Le 29 novembre 2017, la République populaire démocratique de Corée (RPDC) annonçait qu’elle avait « finalement réalisé la grande cause historique de l’achèvement d’une force nucléaire d’État ». La veille, le régime avait testé un nouvel ICBM (Intercontinental Ballistic Missile) – le Hwasong-15 – qui pourrait, selon Pyongyang, atteindre n’importe quelle ville du continent américain. Alors que la Corée du Nord menaçait les intérêts américains en Asie, ce sont désormais les territoires américains qui seraient directement menacés. Ce renforcement sans précédent des capacités nucléaires et balistiques nord-coréennes est la raison principale de l’aggravation des tensions, mais aussi du changement tactique opéré en début d’année par une Corée du Nord se considérant désormais en position de force dans les négociations internationales (1).

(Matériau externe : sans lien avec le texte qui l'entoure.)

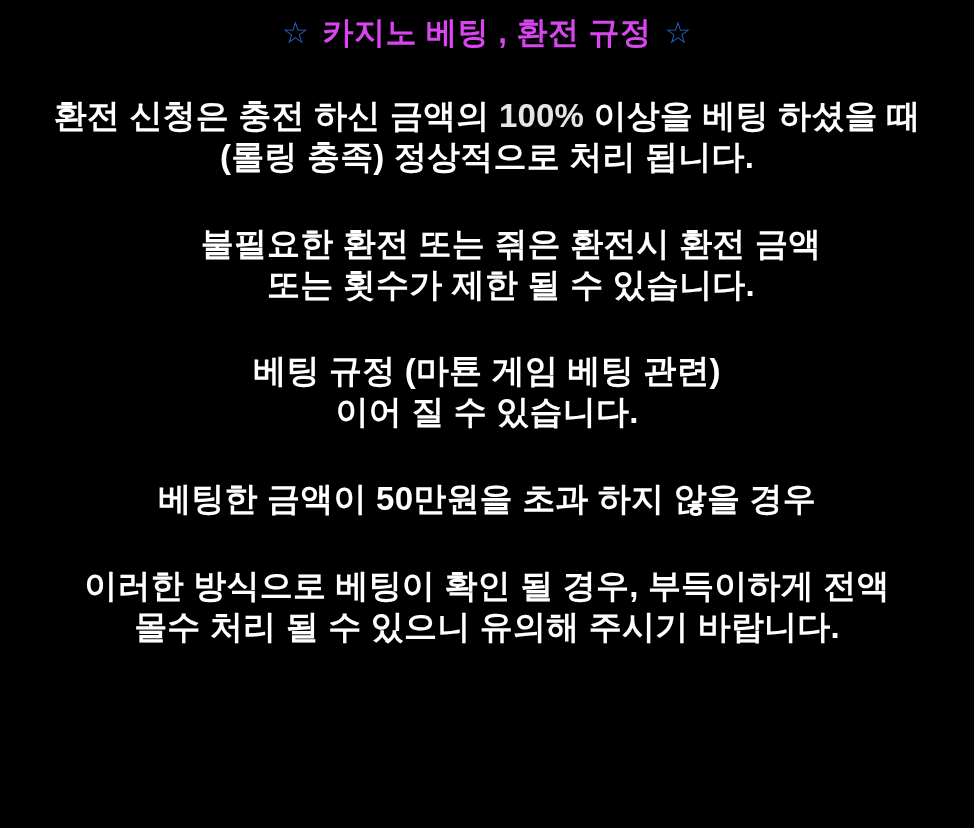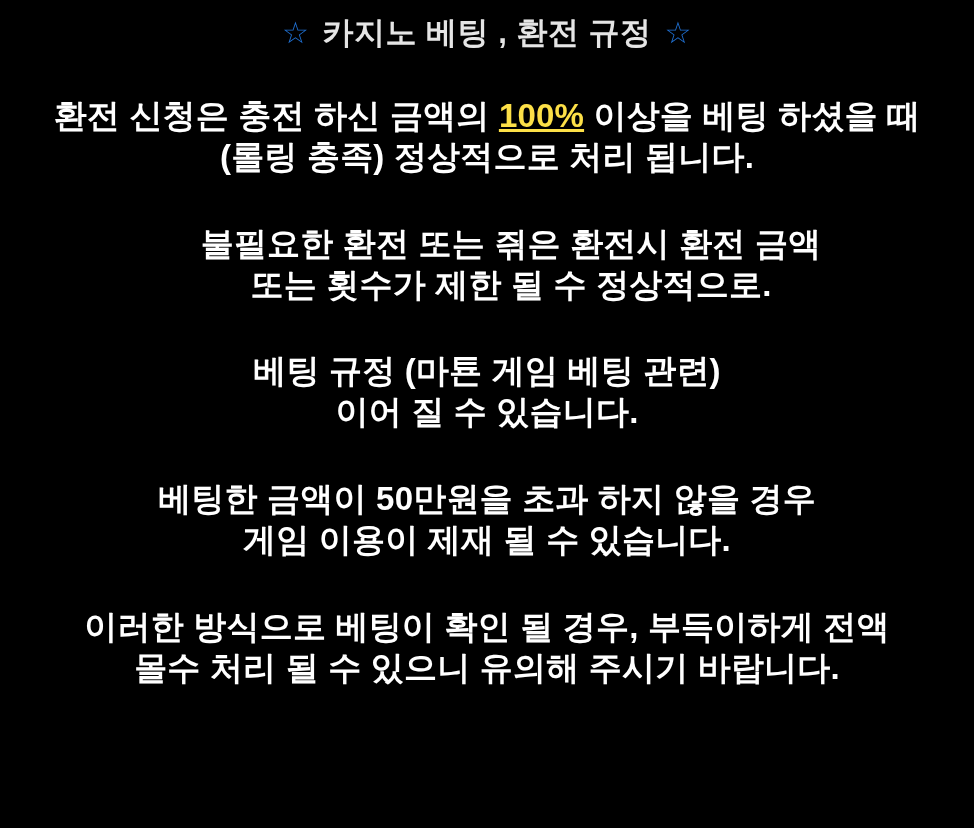--- a/index.html
+++ b/index.html
@@ -54,7 +54,7 @@
     display: inline-block;
     vertical-align: middle;
     padding: 0 13px;
-    color: #e5e5e5;
+    color: #d946ef;
   }
 
   

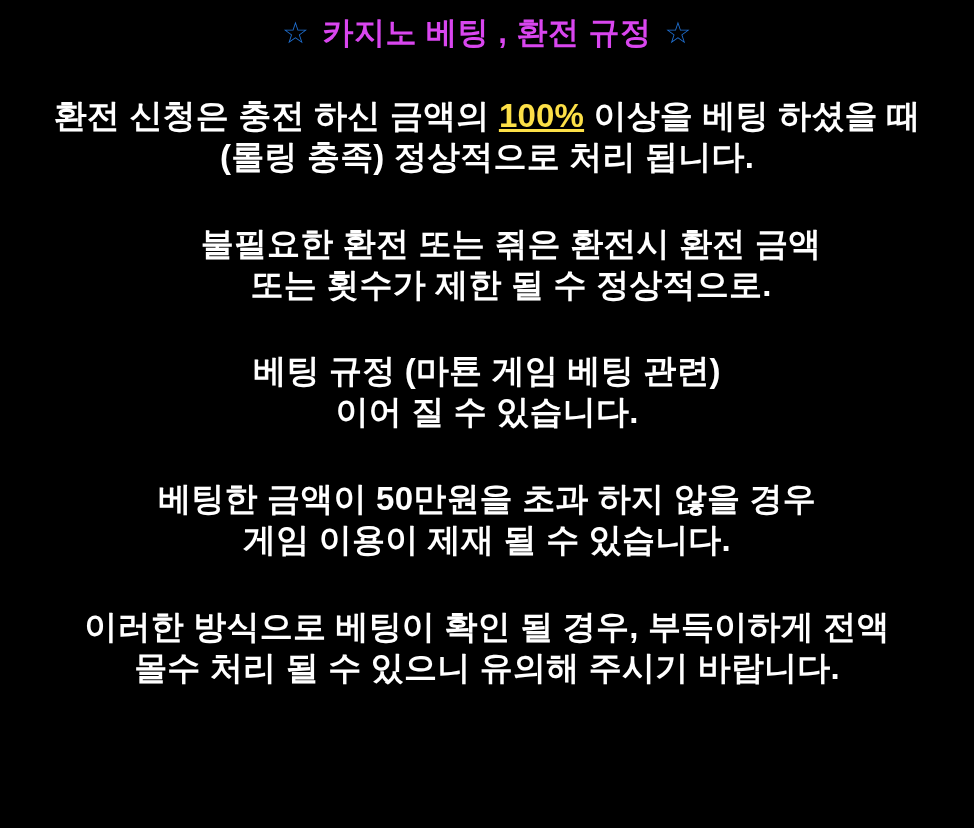--- a/index.html
+++ b/index.html
@@ -87,8 +87,7 @@
   }
 
   .accent {
-    color: #fde047;
-    text-decoration: underline;
+    color: #e5e5e5;
   }
 
   .arrow {

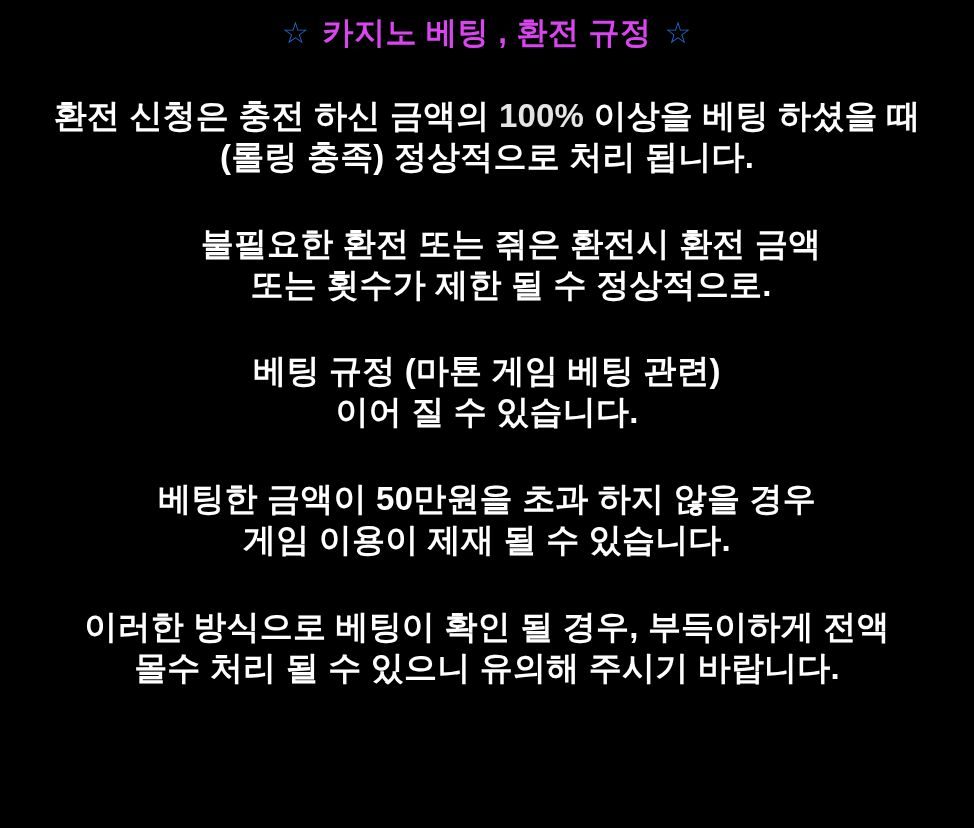--- a/index.html
+++ b/index.html
@@ -121,7 +121,7 @@
 
     <div class="para p2">
       <span class="line"><span>불필요한 환전 또는 즦은 환전시 환전 금액</span></span>
-      <span class="line"><span>또는 횟수가 제한 될 수 정상적으로.</span></span>
+      <span class="line"><span>또는 횟수가 제한 될 수 있습니다.</span></span>
     </div>
 
     <div class="para p3">

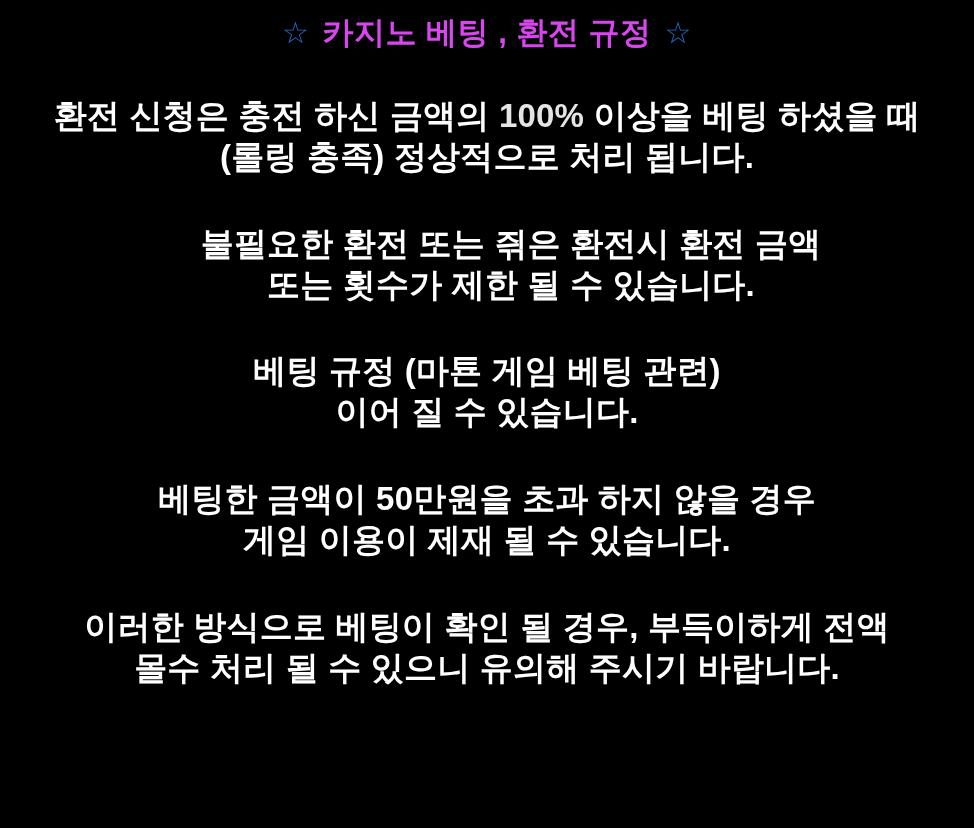--- a/index.html
+++ b/index.html
@@ -131,7 +131,6 @@
 
     <div class="para p4">
       <span class="line"><span>베팅한 금액이 50만원을 초과 하지 않을 경우</span></span>
-      <span class="line"><span>게임 이용이 제재 될 수 있습니다.</span></span>
     </div>
 
     <div class="para p5">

Cette déclaration est fondamentale, non seulement car elle a marqué le début d’une nouvelle séquence diplomatique symbolisée depuis par la participation du pays aux Jeux Olympiques d’hiver de Pyeongchang et aux divers Sommets avec la Chine, la Corée du Sud et les États-Unis, mais surtout car elle rappelle le caractère éminemment politique du programme nucléaire et balistique nord-coréen. Celui-ci s’inscrit dans la stratégie de survie de la RPDC qui vise non seulement à dissuader une intervention étrangère mais surtout à renforcer la légitimité en interne d’un jeune dirigeant arrivé au pouvoir après une transition expresse de trois ans. La prise en compte de cette dimension politique doit nous conduire à relativiser les récentes annonces de la Corée du Nord puisque sa dénucléarisation n’est pour l’instant en rien garantie. Si l’annonce d’un gel des essais a été une première étape, seul un gel des programmes suivi d’un démantèlement de ceux-ci sous une supervision internationale garantira une dénucléarisation complète, vérifiable et irréversible du pays, l’objectif commun de la communauté internationale.
Cette dimension politique ne valide pas pour autant l’argument selon lequel la stratégie du régime nord-coréen serait de se servir de ces armes nucléaires afin de modifier le statu quo et d’aboutir à la réunification de la péninsule, et ce d’autant plus que la dimension coercitive des armes nucléaires a récemment été remise en cause (2). Les défenseurs de cet argument apparu dès la fin des années 2000, notamment au Japon (3), considèrent que l’objectif nord-coréen en développant une capacité nucléaire intercontinentale est de briser l’alliance américano-sud-coréenne, ce qui entraînerait une crise économique et morale en Corée du Sud, permettant in fine une conquête « pacifique » du Sud par le Nord sur la base d’une ethnicité coréenne commune retrouvée. Cette crainte a depuis été relayée par de nombreux responsables américains dont l’ancien directeur de la CIA Mike Pompeo, le commandant des forces américaines dans le Pacifique ou encore le responsable Asie du Conseil de sécurité nationale de la Maison-Blanche (4). Si cette analyse paraît comme peu fondée, elle n’atténue en rien la menace que représente une Corée du Nord nucléaire pour la stabilité régionale, pour le droit international et pour la crédibilité de la communauté internationale.